Work instruction →
Transcribe the records that follow exactly. Skip the pictures.

Source data
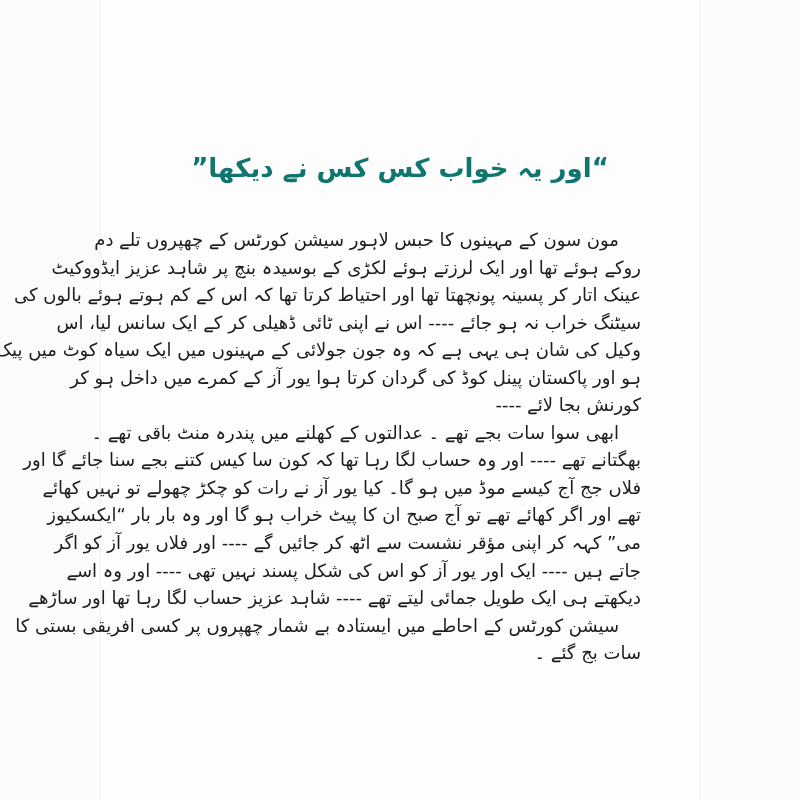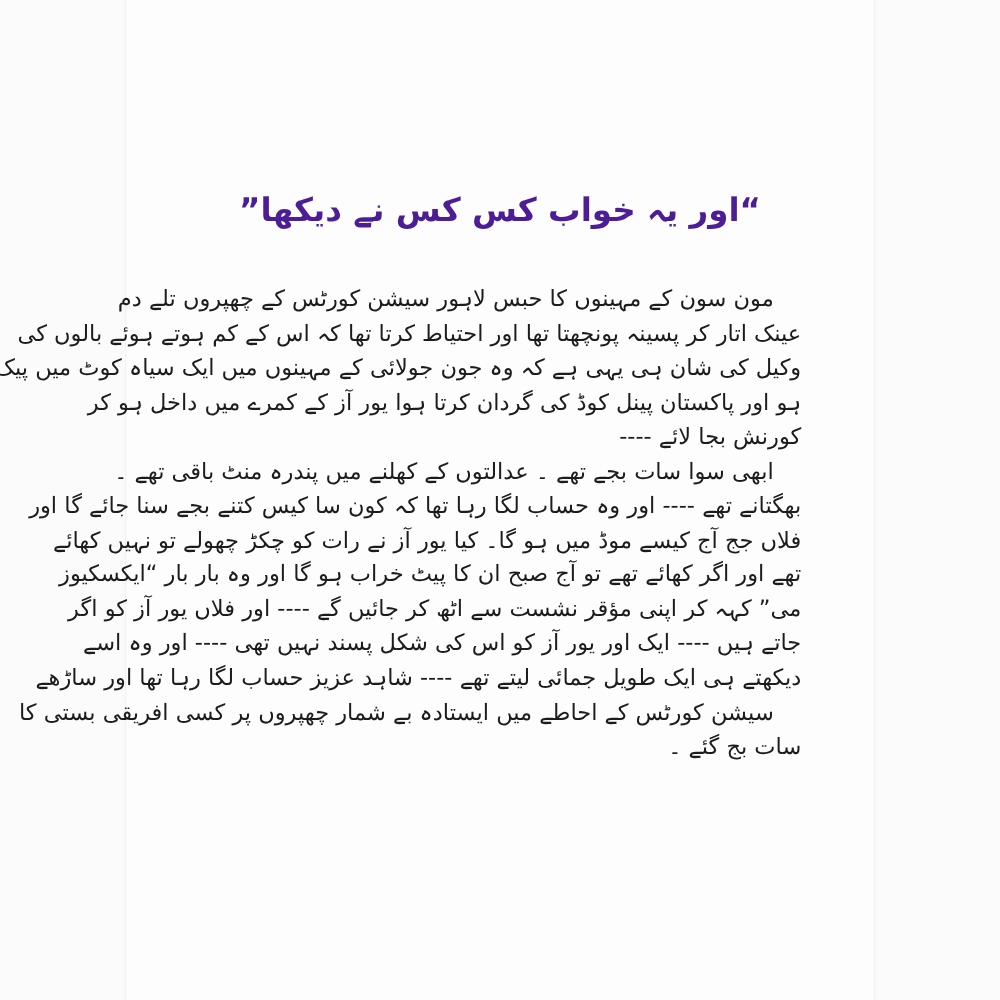"“اور یہ خواب کس کس" .title { color: #4c1d95 -> #0f766e }
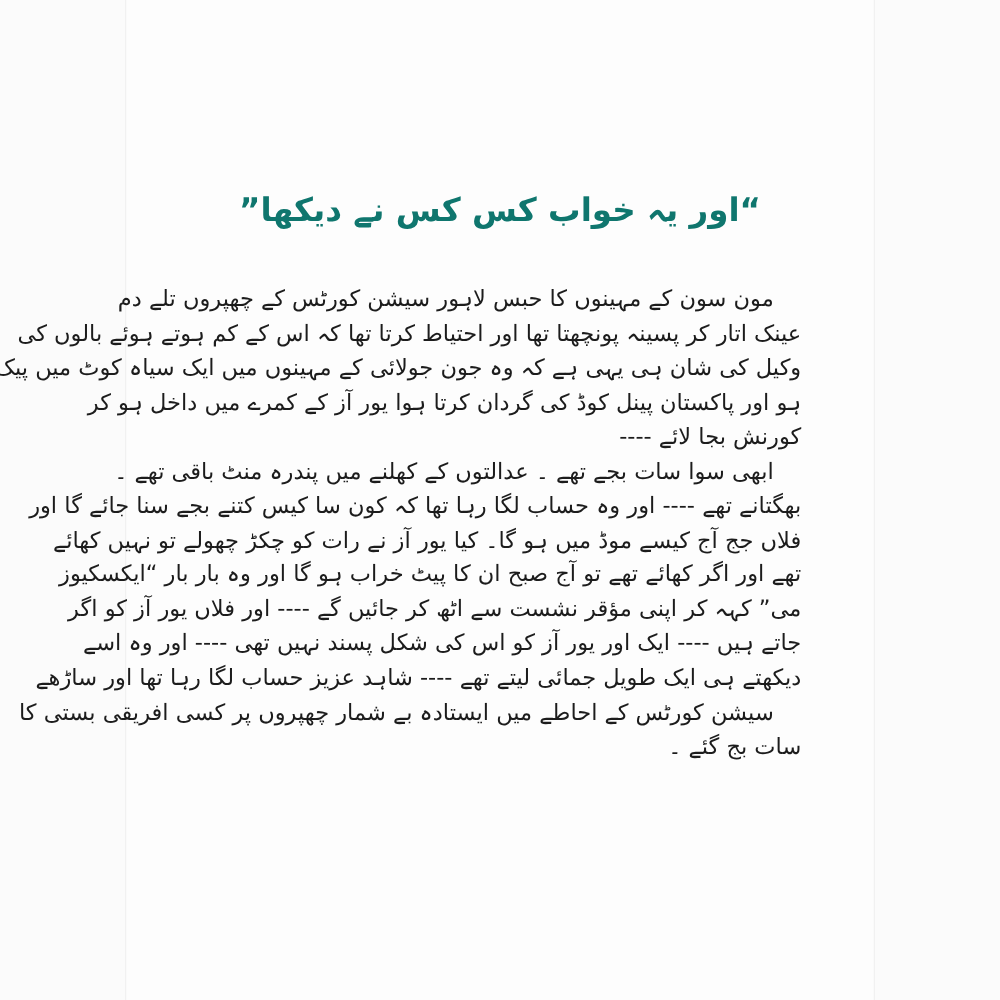"روکے ہوئے تھا اور ایک" div.line { html: none -> <div>روکے ہوئے تھا اور ایک لرزتے ہوئے لکڑی کے بوسیدہ بنچ پر شاہد عزیز ایڈووکیٹ</div> }
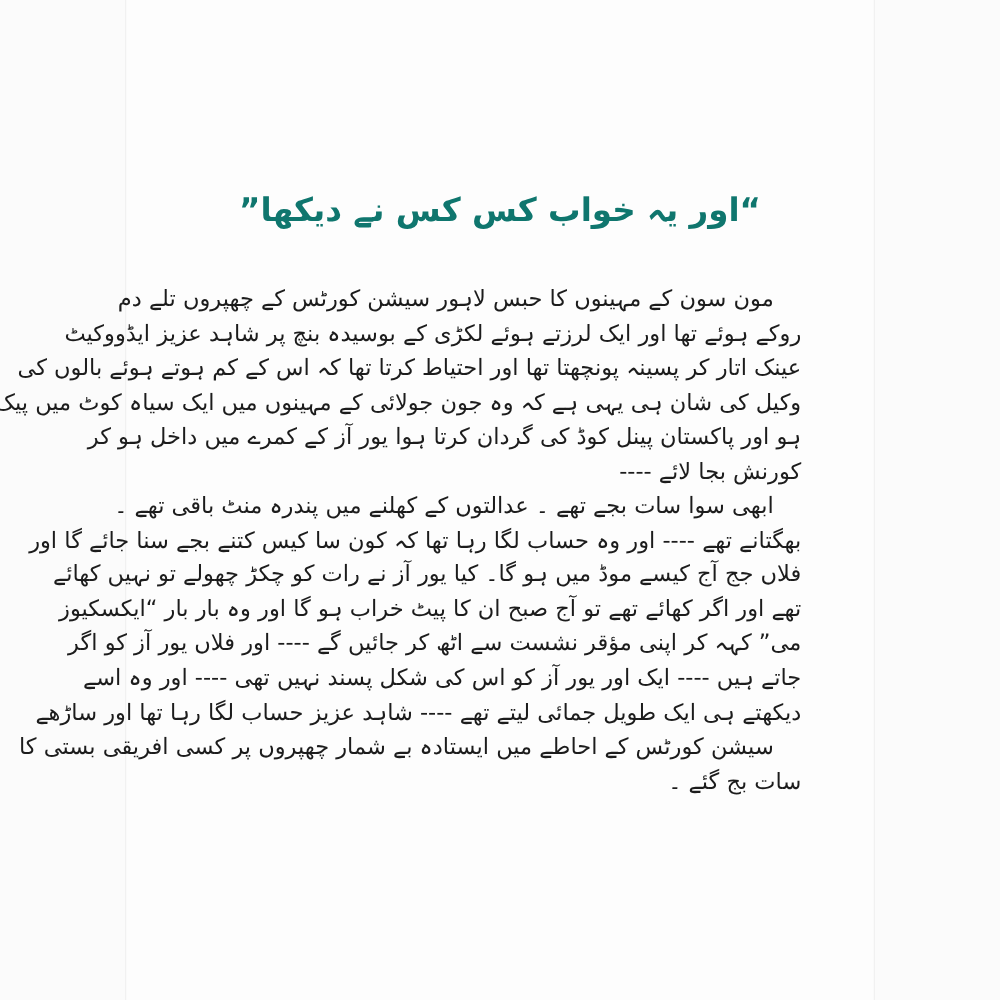"سیٹنگ خراب نہ ہو جائے" div.line { html: none -> <div>سیٹنگ خراب نہ ہو جائے ---- اس نے اپنی ٹائی ڈھیلی کر کے ایک سانس لیا، اس</div> }
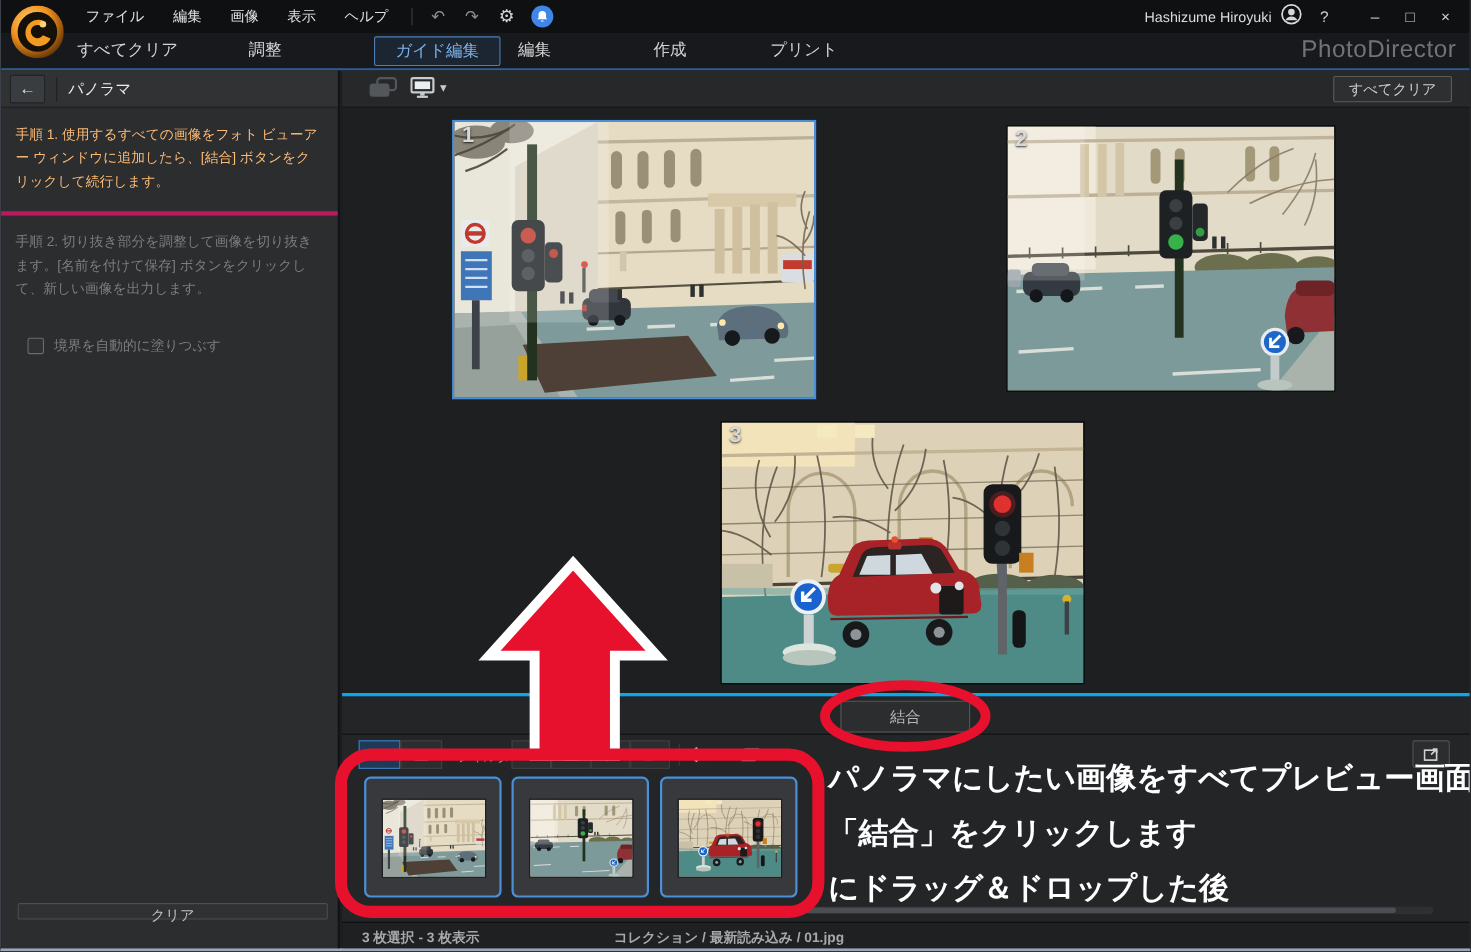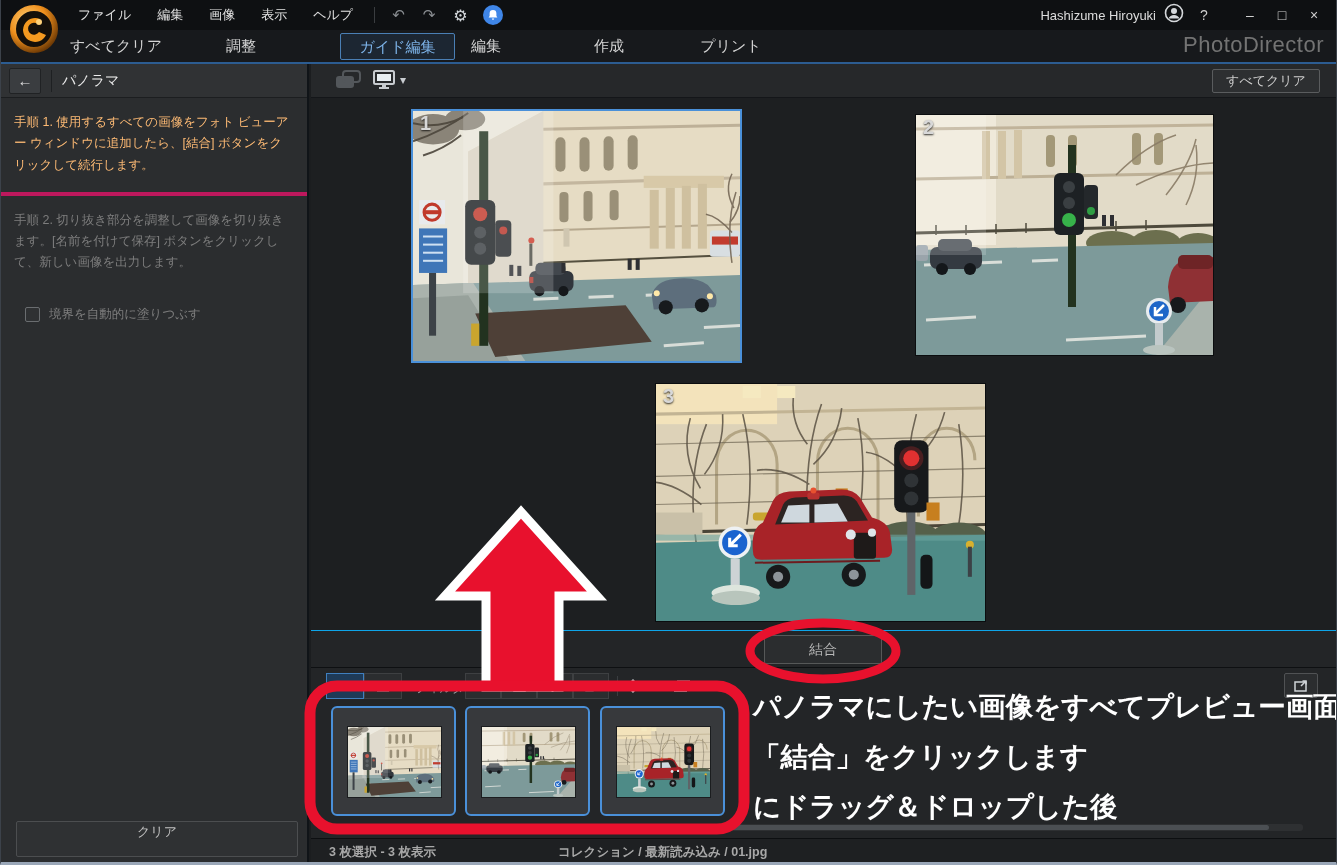"結合" .merge-bar { border-top: 1px solid #0ea5e9 -> 3px solid #0ea5e9 }
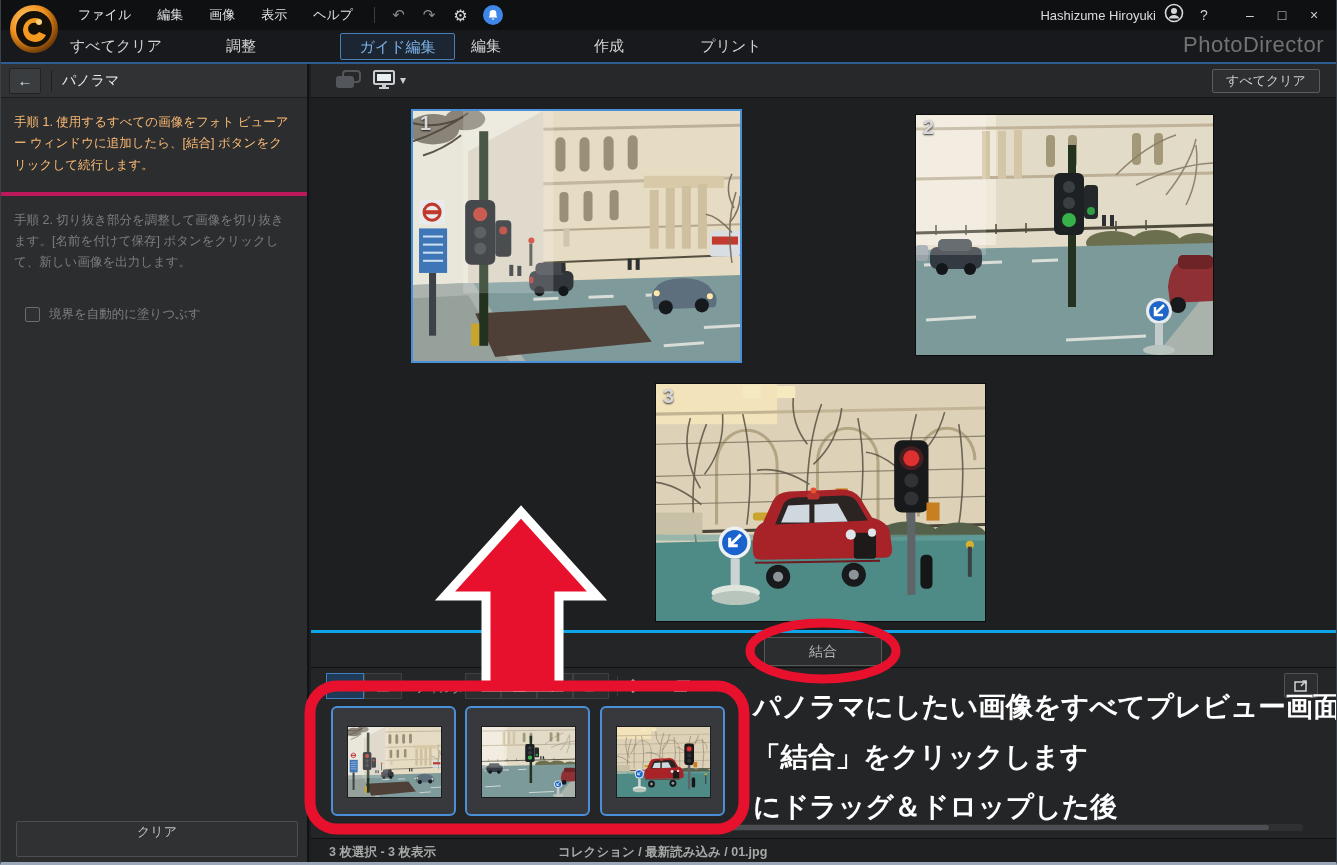"クリア" .sb-clear { height: 36px -> 15px }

Answer for the task →
"“اور یہ خواب کس کس" .title { color: #4c1d95 -> #0f766e }
"روکے ہوئے تھا اور ایک" div.line { html: none -> <div>روکے ہوئے تھا اور ایک لرزتے ہوئے لکڑی کے بوسیدہ بنچ پر شاہد عزیز ایڈووکیٹ</div> }
"سیٹنگ خراب نہ ہو جائے" div.line { html: none -> <div>سیٹنگ خراب نہ ہو جائے ---- اس نے اپنی ٹائی ڈھیلی کر کے ایک سانس لیا، اس</div> }
"結合" .merge-bar { border-top: 1px solid #0ea5e9 -> 3px solid #0ea5e9 }
"クリア" .sb-clear { height: 36px -> 15px }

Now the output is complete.